The W paddler’s preferred posture is Riding (mounting) the 14″ high saddle with his legs on both sides of his body: The tip of the foot below the ankle, and both are in a direct line below the hip and the torso. The upper body rests both on the saddle and on the hull’s bottom – through the legs and feet. Riding (mounting) a W kayak is very similar to mounting a pony, when the rider’s torso is supported by the saddle on the horse’s back as well as by the stirrups through the legs and feet.
This means that the W paddler shifts his weight from side to side using his feet, legs and hips in a way that doesn’t even resemble traditional kayaking. It also means that the W paddler applies paddle strokes that are unlike the traditional kayaking strokes: They are longer and more powerful, and the lower body takes an active part in each and every one of them.

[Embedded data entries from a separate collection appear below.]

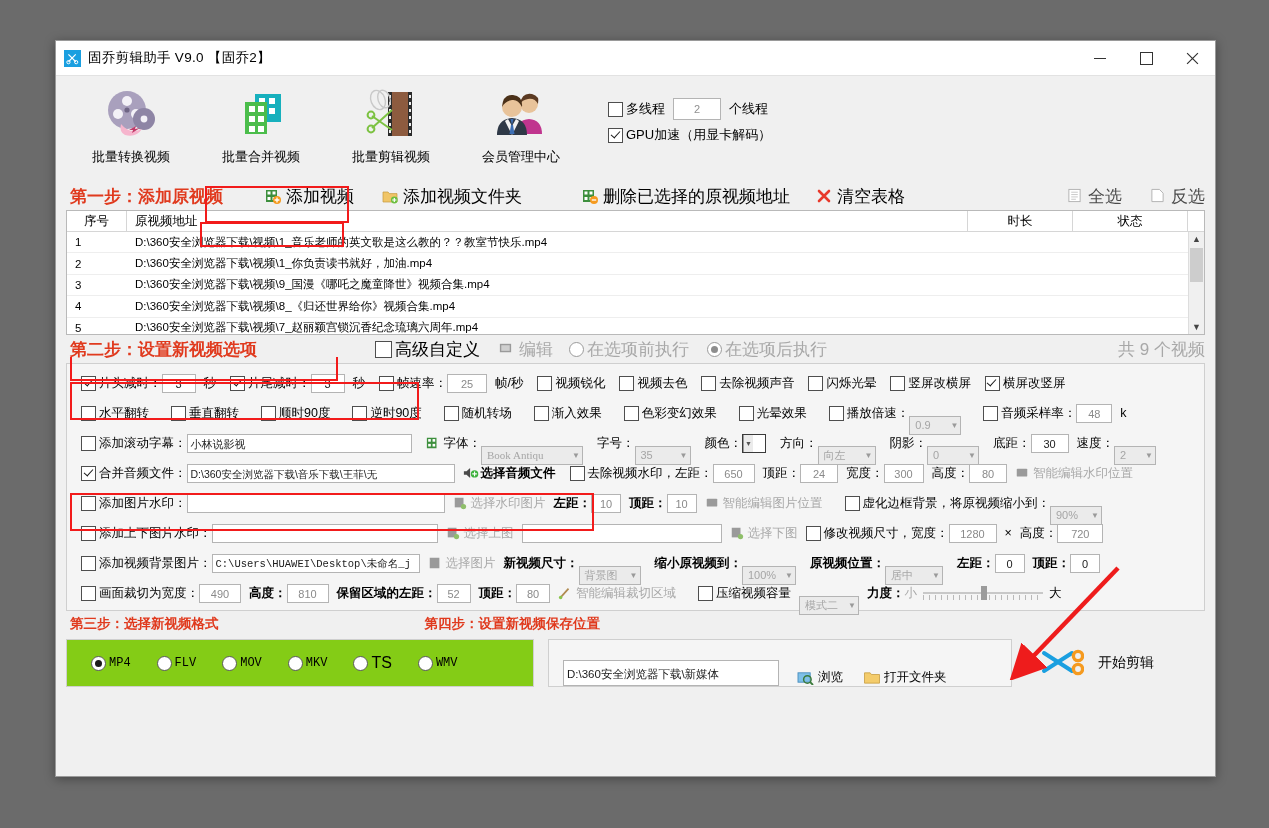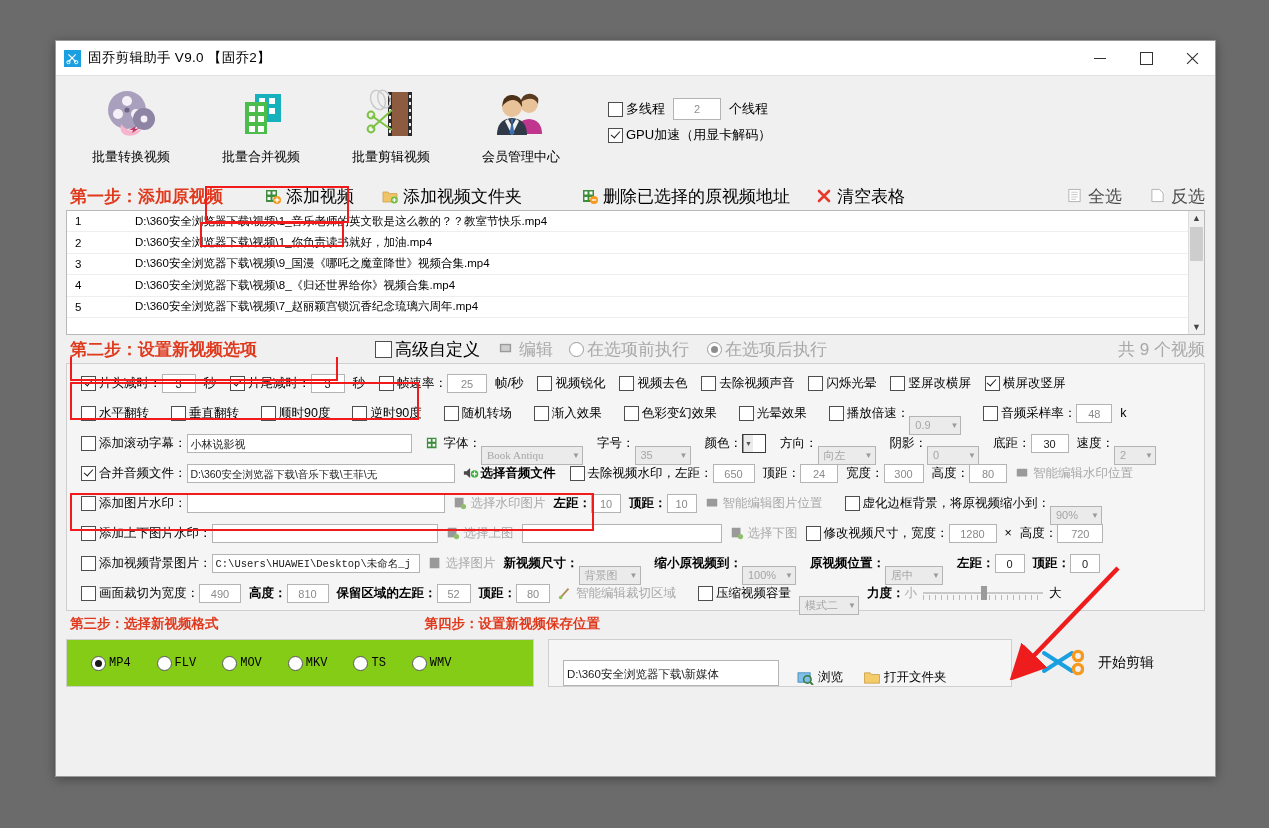--- a/index.html
+++ b/index.html
@@ -322,6 +322,13 @@
     </div>
 
     <div class="table">
+      <div class="thead">
+        <div class="th col0 c">序号</div>
+        <div class="th col1">原视频地址</div>
+        <div class="th col2 c">时长</div>
+        <div class="th col3 c">状态</div>
+        <div style="width:16px"></div>
+      </div>
       <div class="tbody">
         <div class="trow">
           <div class="td col0">1</div>

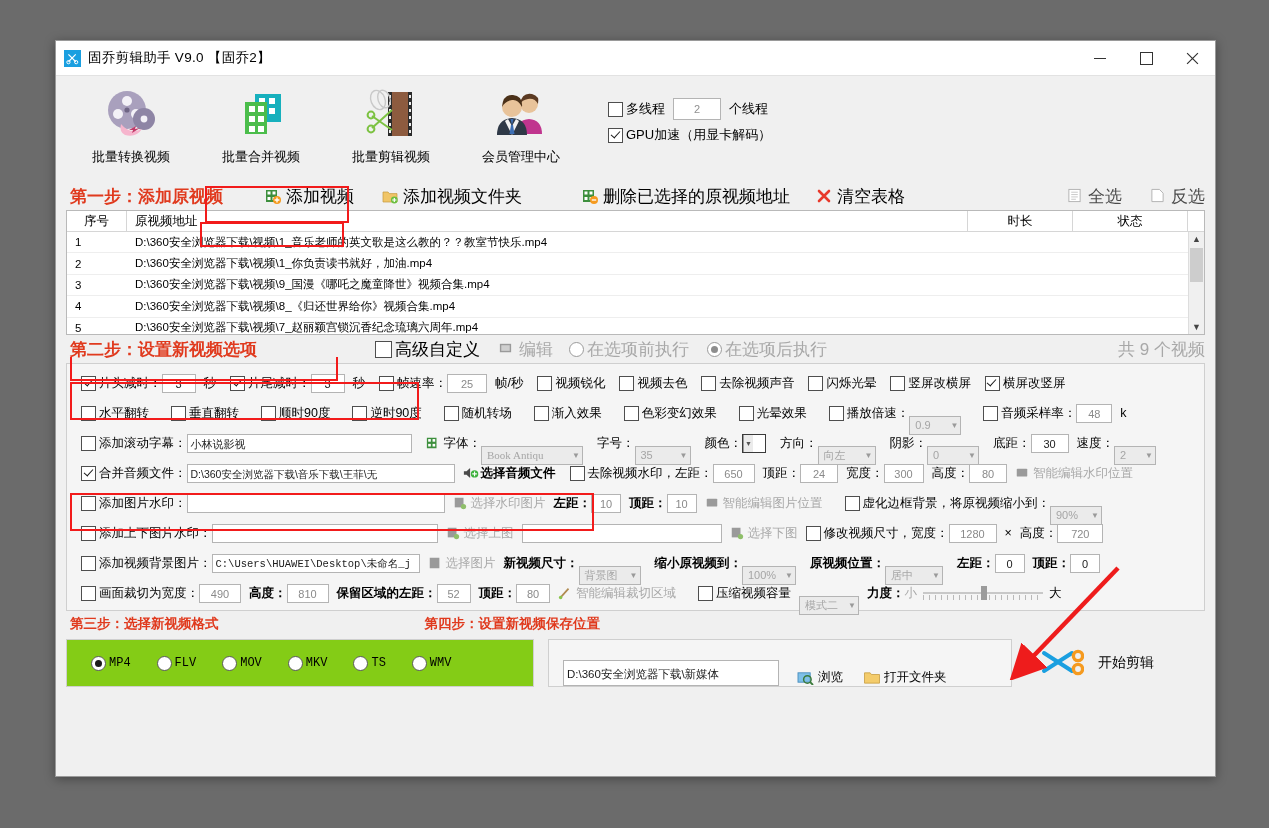--- a/index.html
+++ b/index.html
@@ -803,7 +803,7 @@
           </span>
         <span class="fmt">
           <span class="rb dark"></span>
-          <span style="font-family:Liberation Mono, monospace;font-size:12px">TS</span>
+          <span style="font-family:Liberation Sans, sans-serif;font-size:16px">TS</span>
           </span>
         <span class="fmt">
           <span class="rb dark"></span>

This W kayak Riding (Mounted) position is also the most effective for casting fishing lines and reeling in fish, but first you need to know how to paddle your W before you can go kayak fishing with it. This is because fishing, like surfing and sailing is a secondary application in any kayak, the primary application being paddling.
Remember that your experience in traditional kayaking and kayak fishing might be irrelevant to W kayaking and W kayak fishing. In fact, such previous experience might even make it harder for you to get used to your new kayak in case you insist upon using traditional kayaking style techniques for balancing, controlling and paddling your new W kayak. If this is the case you should remind yourself that in order to learn this new paddling style you’d need to ‘unlearn’ the old one. It’s easier if you keep in mind how canoing and traditional kayaking are different from each other, and W kayaking differs from both although there are some similarities.

You can expect a learning curve but it doesn’t necessarily have to be a long one. Those things are personal and unpredictable, and becoming an accomplished W kayaker may take you anything from one hour to a few weeks. The more closely you follow instructions the easier, faster, more fun and more rewarding your learning process will be.

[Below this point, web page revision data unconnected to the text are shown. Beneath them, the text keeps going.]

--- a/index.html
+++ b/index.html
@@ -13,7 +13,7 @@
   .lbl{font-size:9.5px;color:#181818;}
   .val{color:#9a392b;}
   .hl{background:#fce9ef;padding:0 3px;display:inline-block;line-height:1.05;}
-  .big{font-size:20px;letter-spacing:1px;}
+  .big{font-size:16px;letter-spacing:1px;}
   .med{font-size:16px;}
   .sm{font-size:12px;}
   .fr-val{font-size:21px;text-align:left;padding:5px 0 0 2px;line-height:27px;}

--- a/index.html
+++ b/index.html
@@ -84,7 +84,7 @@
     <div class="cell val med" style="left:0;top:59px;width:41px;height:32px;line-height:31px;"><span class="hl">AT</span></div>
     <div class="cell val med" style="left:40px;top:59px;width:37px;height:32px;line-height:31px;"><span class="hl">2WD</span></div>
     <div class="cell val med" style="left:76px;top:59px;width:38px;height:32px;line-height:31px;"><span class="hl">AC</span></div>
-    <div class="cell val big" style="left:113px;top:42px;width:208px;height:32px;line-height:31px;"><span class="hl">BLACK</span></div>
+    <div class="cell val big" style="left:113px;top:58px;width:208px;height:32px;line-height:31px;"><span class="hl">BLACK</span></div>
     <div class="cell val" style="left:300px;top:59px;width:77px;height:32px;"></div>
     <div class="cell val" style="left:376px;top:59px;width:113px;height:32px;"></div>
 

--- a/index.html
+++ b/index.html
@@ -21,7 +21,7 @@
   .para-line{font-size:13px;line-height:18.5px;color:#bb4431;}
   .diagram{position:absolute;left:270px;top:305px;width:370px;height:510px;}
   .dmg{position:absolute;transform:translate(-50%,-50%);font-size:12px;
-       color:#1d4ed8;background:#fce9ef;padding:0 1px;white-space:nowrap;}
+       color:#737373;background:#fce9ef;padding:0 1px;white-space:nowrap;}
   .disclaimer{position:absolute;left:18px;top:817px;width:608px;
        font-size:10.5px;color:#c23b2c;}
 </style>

Needless to say that fishing, like paddling, is an acquired skill, and fishing from kayaks is a set of skills that you can’t expect to master immediately, even if you’ve been fishing from shore or from bigger boats before.

The W Kayak Combat Position For Fighting a Big Fish

A big and powerful fish may be smaller and altogether weaker than you, but being in its natural element while you’re not gives it an advantage that may compromise your kayak’s stability, get you somewhere that you don’t necessarily want to go to in long a ‘sleigh ride’, or make you lose the fish because you’re too busy controlling your kayak.

This is a maneuver that Jeff McGovern and myself developed together as a ‘think tank’ and ‘R&D team’. It’s called the ‘Combat Position’, and it’s possible to execute only in a W Kayak:

Upon realizing that you have a business with a big fish you need to swiftly reposition yourself along the saddle in the riding position (‘Mounted’) and as forward in the cockpit as possible, with your knees tucked into the front hull tip openings – see ‘1’ in the illustration below.
As a result of this change in weight distribution your W kayak’s bow will dip in the water (see ‘2’) while the stern will come out of the water (see ‘3’).

In this position your W kayak will be ‘planted’ in the water and offer maximum resistance to unwanted change, whether such change is tilting sideways or going forward.
Being in this position will free you from the need to balance your kayak while you’re fighting the fish, and let you focus on your fish whose capability to outmaneuver you was reduced to almost zero.

All the fish could do now is swim forward or sideways, and since your W kayak will generate a lot of drag in this position the fish will soon get tired and become less of a problem to reel in.